Изменить стиль страницы

   Саймон ответил, что читал, но продолжал смотреть на нее с недоуме­нием.

   —  А ты что, не читаешь газет? —в свою очередь спросил он.

   Мэри не обратила никакого внимания на его вопрос: наверное, решил отомстить ей за Диккенса. Тем не менее только она хотела ответить, объяс­нив, что читает газеты не очень часто, ибо дедушка выписывает только «Финансовые новости», а это скучная газета и в ней нет картинок, как вдруг вспомнила, что дедушка из ее истории слепой и по старости плохо соображает! В этот день все события происходили так быстро, что она не сразу сумела припомнить, рассказала ли уже Саймону про дедушку или только собиралась рассказать. Поэтому она только покачала головой и ответила:

   —  Мне не разрешают. Тетя не разрешает.

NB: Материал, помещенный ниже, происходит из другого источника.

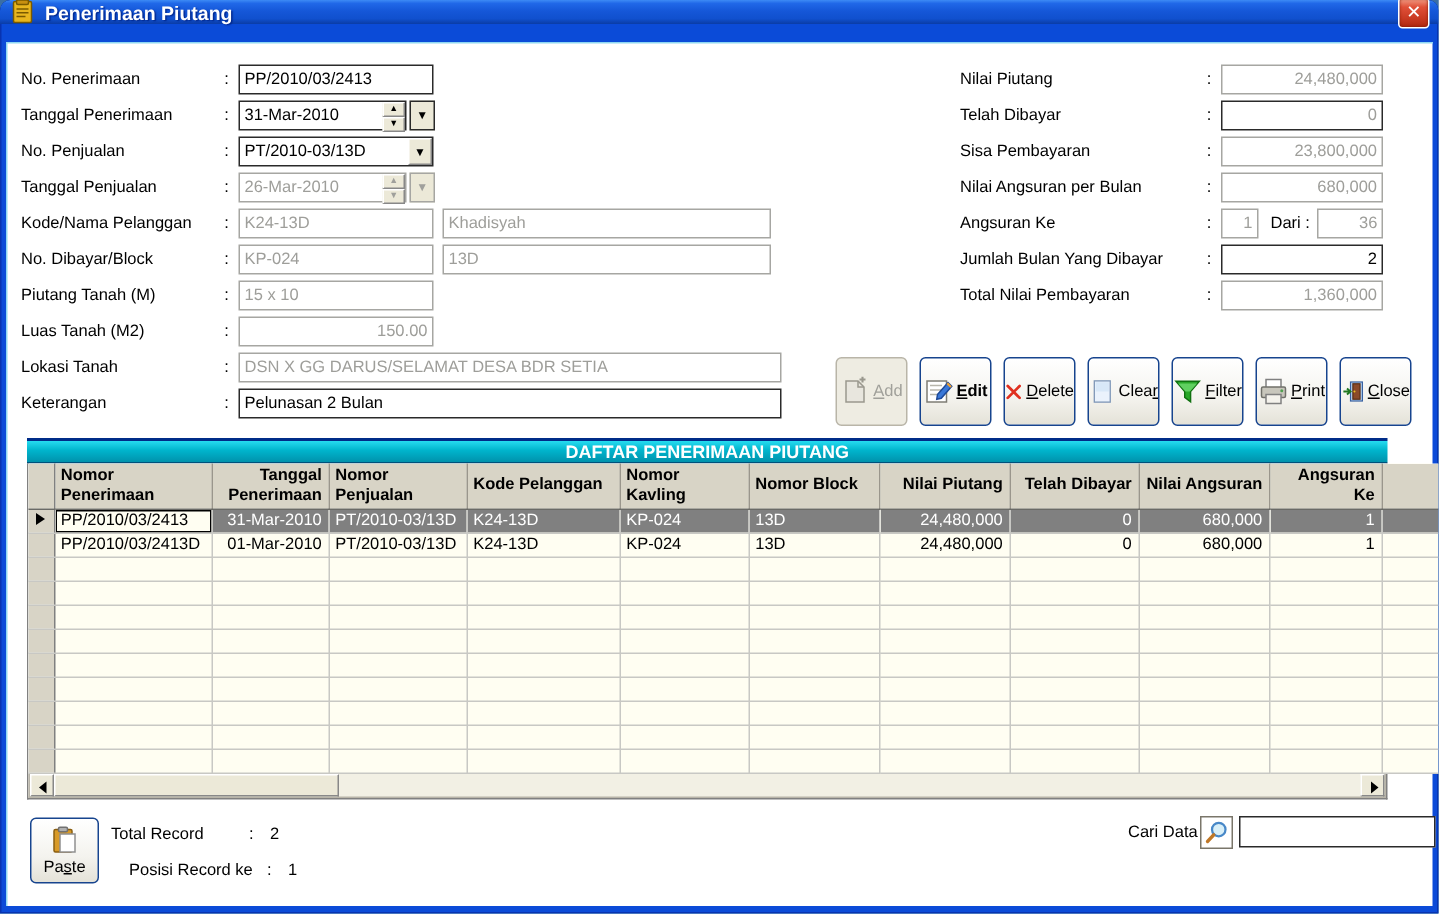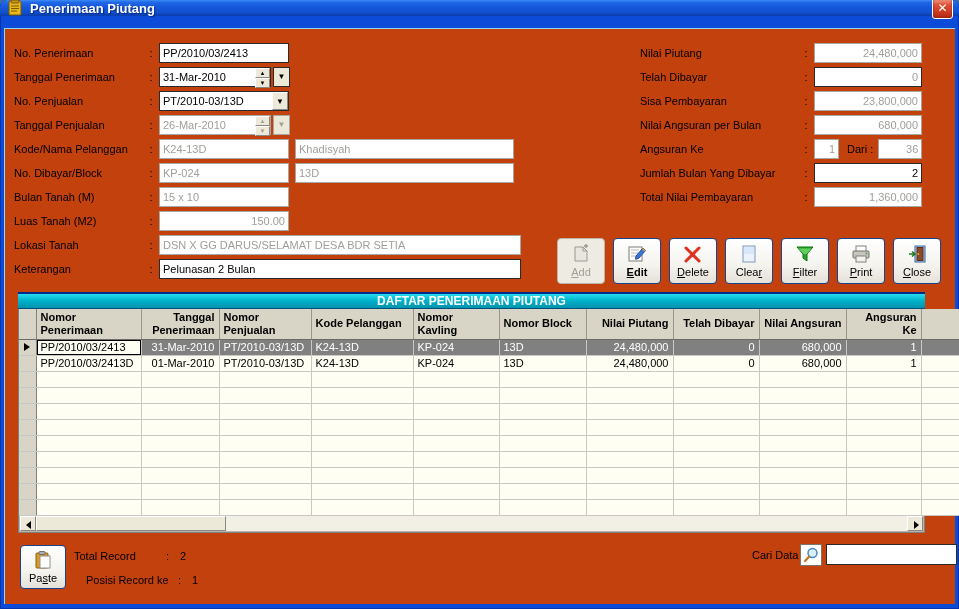--- a/index.html
+++ b/index.html
@@ -16,21 +16,21 @@
               border-radius:7px 7px 0 0; display:flex; align-items:center; padding:0 6px; }
   .title-text { color:#fff; font-weight:bold; font-size:13px; margin-left:6px;
                 text-shadow:1px 1px 1px #00268C; flex:1; }
   .closebtn { width:21px; height:21px; border:1px solid #fff; border-radius:3px;
               background:linear-gradient(180deg,#F2A088 0%,#E05038 30%,#C93A22 70%,#B02810 100%);
               color:#fff; font-weight:bold; font-size:12px; line-height:19px; text-align:center;
               cursor:pointer; box-shadow:inset 0 0 2px #7E1800; }
 
   
   .client { position:absolute; left:4px; top:28px; width:951px; height:576px;
-            background:#c2410c; box-shadow:inset 1px 1px 0 #8FD7F2; }
+            background:#ffffff; box-shadow:inset 1px 1px 0 #8FD7F2; }
 
   
   .frow { position:absolute; height:21px; display:flex; align-items:center; }
   .lbl  { display:inline-block; }
   .lblL { width:129px; }
   .lblR { width:158px; }
   .col  { display:inline-block; width:16px; text-align:center; }
   .txt  { height:20px; border:1px solid #2A2A2A; background:#fff; padding:0 3px;
           font-family:"Liberation Sans","DejaVu Sans",sans-serif; font-size:11px; color:#000; outline:none; }
   .txt.dis { border-color:#A6A6A2; color:#9E9E9A; }
@@ -57,21 +57,21 @@
   .disbox { border-color:#A6A6A2 !important;gap:24px; }
   .disbox input { color:#9E9E9A !important; }
   .disbox .spin span, .disbox.ddb, .ddb.dis { color:#A0A09C; }
   .ddb.dis { border-color:#A6A6A2; }
 
   
   .toolbar { position:absolute; left:553px; top:210px; width:384px; height:47px;
              display:flex; justify-content:space-between; }
   .tbtn { width:48px; height:46px; border:1px solid #17448E; border-radius:4px;
           background:linear-gradient(180deg,#FFFFFF 0%,#F4F3EE 60%,#E4E2D8 100%);
-          display:flex; flex-direction:column; align-items:center; justify-content:center;
+          display:flex; flex-direction:row; align-items:center; justify-content:center;
           font-size:11px; gap:2px; cursor:pointer; font-family:"Liberation Sans","DejaVu Sans",sans-serif; }
   .tbtn.disabled { border-color:#B9B5A8; background:#EEECE2; color:#A0A09A; cursor:default; }
   .tbtn .bico { width:20px; height:20px; display:block; }
   .tbtn.bold span.cap { font-weight:bold; }
 
   
   .grid { position:absolute; left:14px; top:264px; width:907px; height:239px; }
   .gband { height:17px; background:linear-gradient(180deg,#26DCF0 0%,#00B4CC 45%,#0092AC 100%);
            border-top:2px solid #002C88; border-bottom:1px solid #00507A;
            color:#fff; font-weight:bold; text-align:center; line-height:14px; font-size:12px; }
@@ -191,21 +191,21 @@
       </div>
 
       <div class="frow" style="top:120px">
         <span class="lbl lblL">No. Dibayar/Block</span>
         <span class="col">:</span>
         <input class="txt w130 dis" readonly="" value="KP-024" style="">
         <input class="txt w219 dis" readonly="" value="13D" style="">
       </div>
 
       <div class="frow" style="top:144px">
-        <span class="lbl lblL">Bulan Tanah (M)</span>
+        <span class="lbl lblL">Piutang Tanah (M)</span>
         <span class="col">:</span>
         <input class="txt w130 dis" readonly="" value="15 x 10" style="">
       </div>
 
       <div class="frow" style="top:168px">
         <span class="lbl lblL">Luas Tanah (M2)</span>
         <span class="col">:</span>
         <input class="txt w130 dis num" readonly="" value="150.00" style="">
       </div>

   Саймон открыл было рот, но снова закрыл.

   —  Ладно,   это  не  столь  важно,— наконец  сказал   он.— Прежде   всего давай-ка лучше его найдем. Если он разбился, то далеко не ушел.

   —  Я смотрела в кабине,— ответила Мэри.— Правда, только в нашей, но большинство остальных заперто.

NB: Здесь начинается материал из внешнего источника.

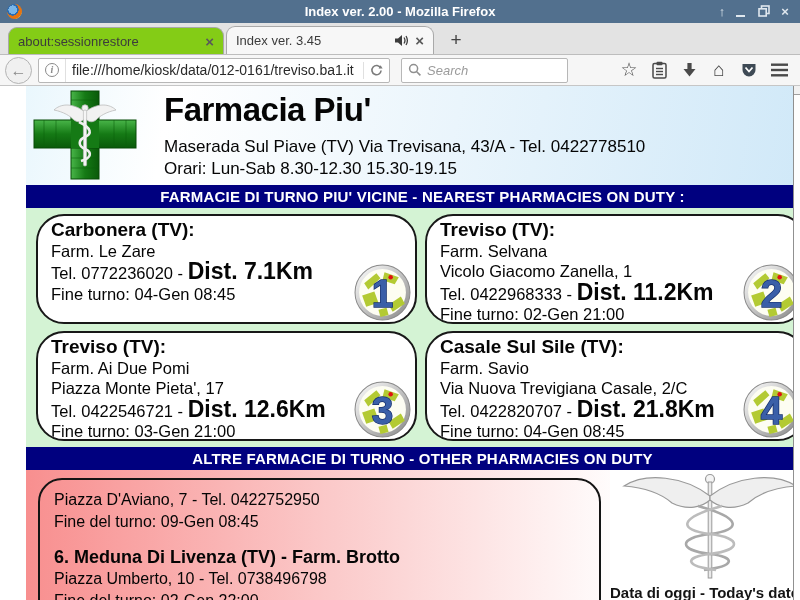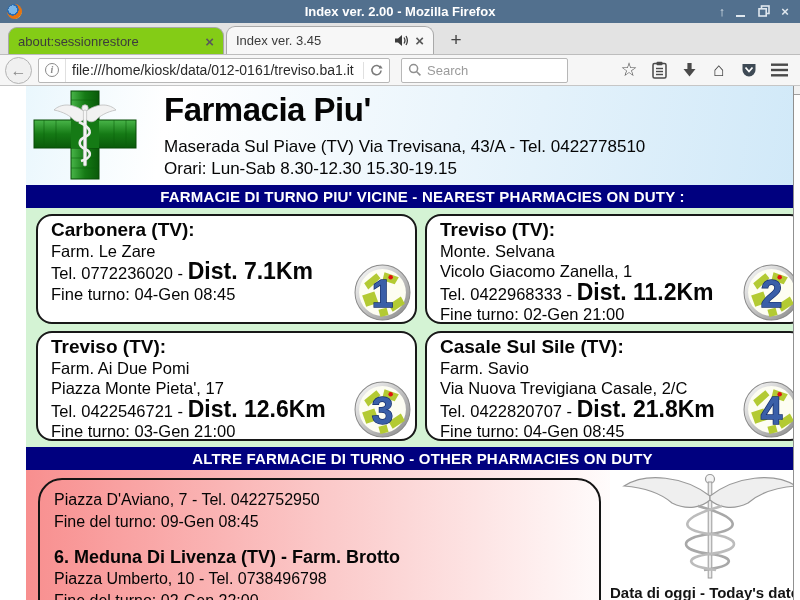--- a/index.html
+++ b/index.html
@@ -41,21 +41,21 @@
   .urlbox { width:352px; height:25px; background:#fff; border:1px solid #b7b7b7;
     border-radius:2px; display:flex; align-items:center; margin-left:6px; flex:none; }
   .info-ic { width:14px; height:14px; border:1px solid #8a8a8a; border-radius:50%;
     color:#8a8a8a; font-size:10px; line-height:12px; text-align:center; margin:0 6px; flex:none;
     font-family:"Liberation Serif", serif; font-style:italic; font-weight:bold; }
   .url-text { font-size:14px; color:#2a2a2a; white-space:nowrap; overflow:hidden; flex:1;
     border-left:1px solid #e0e0e0; padding-left:6px; line-height:23px; }
   .reload { padding:0 6px; border-left:1px solid #e0e0e0; height:17px; display:flex; align-items:center; }
   .searchbox { width:167px; height:25px; background:#fff; border:1px solid #b7b7b7;
     border-radius:2px; display:flex; align-items:center; margin-left:11px; flex:none; }
-  .search-ph { font-size:13px; color:#9b9b9b; padding-left:5px; }
+  .search-ph { font-size:13px; color:#9b9b9b; padding-left:5px;font-style:italic; }
   .tb-ic { width:30px; text-align:center; color:#4a4a4a; flex:none; display:flex;
     justify-content:center; align-items:center; height:28px; }
   .tb-ic.txt { font-size:19px; display:block; line-height:28px; }
   .tb-gap { flex:1; }
 
   
   .page { position:absolute; top:86px; left:0; width:793px; height:514px; background:#fff;margin-left:26px; }
   .scrollbar { position:absolute; top:86px; right:0; width:7px; height:514px;
     background:#fdfdfd; border-left:1px solid #8f8f8f; }
   .scroll-btn { height:9px; border-bottom:1px solid #9f9f9f; background:#f1f1f1; }
@@ -65,21 +65,21 @@
   .logo-wrap { flex:none; margin:4px 0 0 6px; }
   .head-text { margin-left:26px; padding-top:5px; }
   .ph-title { font-size:33px; font-weight:bold; color:#050505; letter-spacing:-0.5px; }
   .ph-addr { font-size:17px; color:#050505; line-height:22px; margin-top:7px; }
 
   .banner { height:23px; background:#00007f; color:#fff; font-weight:bold; font-size:15px;
     text-align:center; line-height:23px; letter-spacing:0.2px; }
 
   .nearest { height:239px; background:#d4f3d4; padding:6px 12px 0 10px;
     display:grid; grid-template-columns:381px 381px; grid-auto-rows:110px; gap:7px 8px; }
-  .card { position:relative; background:#fff; border:2px solid #181818; border-radius:16px;
+  .card { position:relative; background:#fff; border:2px solid #181818; border-radius:28px;
     padding:4px 10px 0 13px; overflow:hidden; }
   .card div { font-size:16.5px; line-height:20.6px; color:#050505; white-space:nowrap; }
   .card .city { font-size:19px; font-weight:bold; }
   .card b { font-size:23px; }
   .badge { position:absolute; right:4px; bottom:1px; }
 
   .others { position:relative; height:130px;
     background:linear-gradient(to right,#f88f8f 0%,#fbc9c9 38%,#ffffff 76%); overflow:hidden; }
   .obox { position:absolute; left:12px; top:8px; width:563px; height:150px;
     border:2px solid #141414; border-radius:24px; padding:9px 14px 0 14px; }
@@ -254,21 +254,21 @@
               <polygon points="34,40 46,32 50,39 38,47"></polygon>
             <polygon points="24,45 32,43 34,50 26,52"></polygon>
           </g>
           <text x="28" y="42" text-anchor="middle" font-size="38" font-weight="bold" fill="#3a5fa8" stroke="#16306e" stroke-width="1.4" paint-order="stroke" font-family="Liberation Sans, sans-serif">1</text>
           <circle cx="36" cy="13" r="2.2" fill="#e01212"></circle>
         </svg>
       </div>
 
       <div class="card">
         <div class="city">Treviso (TV):</div>
-        <div>Monte. Selvana</div>
+        <div>Farm. Selvana</div>
         <div>Vicolo Giacomo Zanella, 1</div>
         <div><span>Tel. 0422968333 - </span><b>Dist. 11.2Km</b></div>
         <div>Fine turno: 02-Gen 21:00</div>
         <svg class="badge" width="57" height="57" viewBox="0 0 56 56">
           <circle cx="28" cy="28" r="27" fill="url(#ringGrad)" stroke="#8a8a8a"></circle>
           <circle cx="28" cy="28" r="23" fill="#fdfdf2"></circle>
           <g fill="#b3ca33">
             <polygon points="10,19 22,9 26,14 14,25"></polygon>
               <polygon points="30,8 44,13 40,20 28,16"></polygon>
             <polygon points="8,31 20,27 24,38 12,42"></polygon>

   Саймон решительно зашагал по пляжу,  и она побежала вслед за ним.

   —  Никого,   кроме  старой   дамы,   поблизости   не   было,   но  она  спала. А полицейскому разве можно было сказать?

   Саймон снова вернулся к их кабине. Он, по-видимому, не слушал ее, поэтому она схватила его за рукав.

   —  Ведь если он вор, его тоже посадят в тюрьму!

   —  Вот, значит, что ты надумала? —усмехнулся Саймон. И добавил: — Ну и балда же ты!

   —  Что ты хочешь этим сказать? — возмутилась Мэри, но он покачал головой и приложил палец к губам.— Сам балда,— все-таки ответила она, но тихонько, едва слышно, потому что лицо его стало серьезным, а дыха­ние он затаил, словно оно мешало ему.

   Они замерли. Сначала Мэри ничего не слышала, кроме играющего галькой прибоя. Потом ей послышалось еще что-то. Еле уловимый звук, словно кто-то царапал по земле...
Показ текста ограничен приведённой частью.